### Data for review
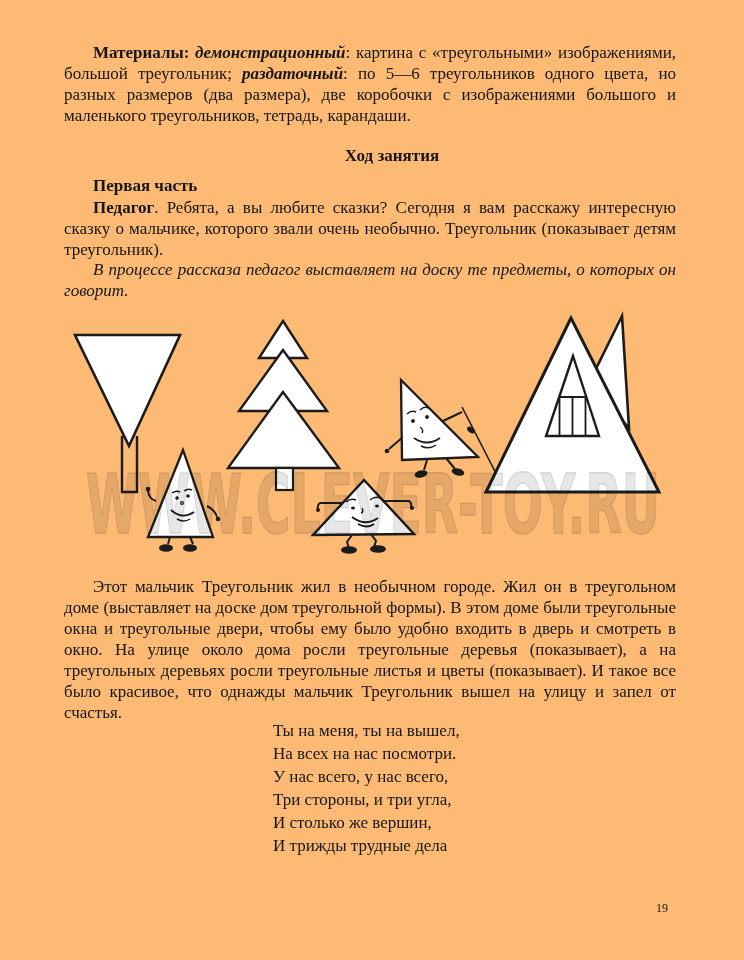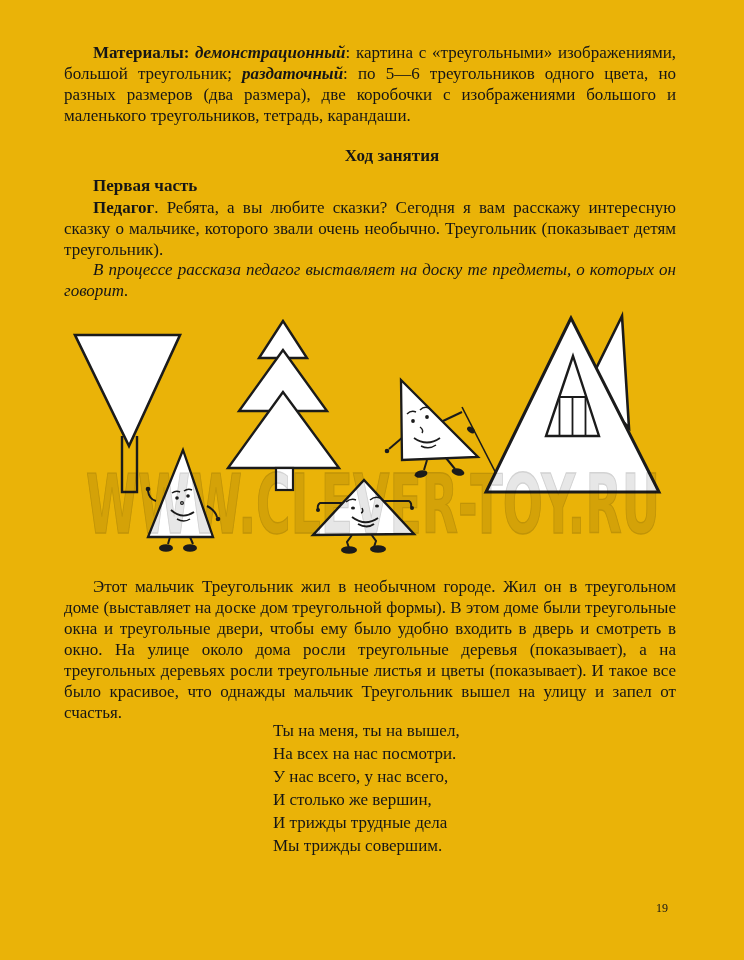--- a/index.html
+++ b/index.html
@@ -1,17 +1,17 @@
 <!DOCTYPE html>
 <html><head>
 <meta charset="utf-8">
 <style>
   html,body{margin:0;padding:0;background:#ffffff;}
   .page{
-    position:relative;width:744px;height:960px;background:#eab308;overflow:hidden;
+    position:relative;width:744px;height:960px;background:#fdba74;overflow:hidden;
     font-family:"Liberation Serif", serif;color:#161616;
   }
   .para{
     position:absolute;left:64px;width:612px;
     font-size:17px;line-height:21px;text-align:justify;
     text-indent:29px;margin:0;
   }
   .st-b{font-weight:bold;}
   .st-bi{font-weight:bold;font-style:italic;}
   .st-i{font-style:italic;}
@@ -135,20 +135,20 @@
   <svg id="watermark-svg" width="744" height="255" viewBox="0 310 744 255">
     <text id="wm-text" x="86" y="533" font-size="82" textLength="574" lengthAdjust="spacingAndGlyphs">WWW.CLEVER-TOY.RU</text>
   </svg>
 
   <p class="para" id="para-story"><span>Этот мальчик Треугольник жил в необычном городе. Жил он в треугольном доме (выставляет на доске дом треугольной формы). В этом доме были треугольные окна и треугольные двери, чтобы ему было удобно входить в дверь и смотреть в окно. На улице около дома росли треугольные деревья (показывает), а на треугольных деревьях росли треугольные листья и цветы (показывает). И такое все было красивое, что однажды мальчик Треугольник вышел на улицу и запел от счастья.</span></p>
 
   <div id="poem">
       <div>Ты на меня, ты на вышел,</div>
       <div>На всех на нас посмотри.</div>
       <div>У нас всего, у нас всего,</div>
+      <div>Три стороны, и три угла,</div>
       <div>И столько же вершин,</div>
       <div>И трижды трудные дела</div>
-      <div>Мы трижды совершим.</div>
     </div>
 
   <div id="page-number">19</div>
 
 </div>
 
 </body></html>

### Problem requirements
Retype all the records exactly and keep out every picture.

### Solution below
--- a/index.html
+++ b/index.html
@@ -1,17 +1,17 @@
 <!DOCTYPE html>
 <html><head>
 <meta charset="utf-8">
 <style>
   html,body{margin:0;padding:0;background:#ffffff;}
   .page{
-    position:relative;width:744px;height:960px;background:#eab308;overflow:hidden;
+    position:relative;width:744px;height:960px;background:#fdba74;overflow:hidden;
     font-family:"Liberation Serif", serif;color:#161616;
   }
   .para{
     position:absolute;left:64px;width:612px;
     font-size:17px;line-height:21px;text-align:justify;
     text-indent:29px;margin:0;
   }
   .st-b{font-weight:bold;}
   .st-bi{font-weight:bold;font-style:italic;}
   .st-i{font-style:italic;}
@@ -135,20 +135,20 @@
   <svg id="watermark-svg" width="744" height="255" viewBox="0 310 744 255">
     <text id="wm-text" x="86" y="533" font-size="82" textLength="574" lengthAdjust="spacingAndGlyphs">WWW.CLEVER-TOY.RU</text>
   </svg>
 
   <p class="para" id="para-story"><span>Этот мальчик Треугольник жил в необычном городе. Жил он в треугольном доме (выставляет на доске дом треугольной формы). В этом доме были треугольные окна и треугольные двери, чтобы ему было удобно входить в дверь и смотреть в окно. На улице около дома росли треугольные деревья (показывает), а на треугольных деревьях росли треугольные листья и цветы (показывает). И такое все было красивое, что однажды мальчик Треугольник вышел на улицу и запел от счастья.</span></p>
 
   <div id="poem">
       <div>Ты на меня, ты на вышел,</div>
       <div>На всех на нас посмотри.</div>
       <div>У нас всего, у нас всего,</div>
+      <div>Три стороны, и три угла,</div>
       <div>И столько же вершин,</div>
       <div>И трижды трудные дела</div>
-      <div>Мы трижды совершим.</div>
     </div>
 
   <div id="page-number">19</div>
 
 </div>
 
 </body></html>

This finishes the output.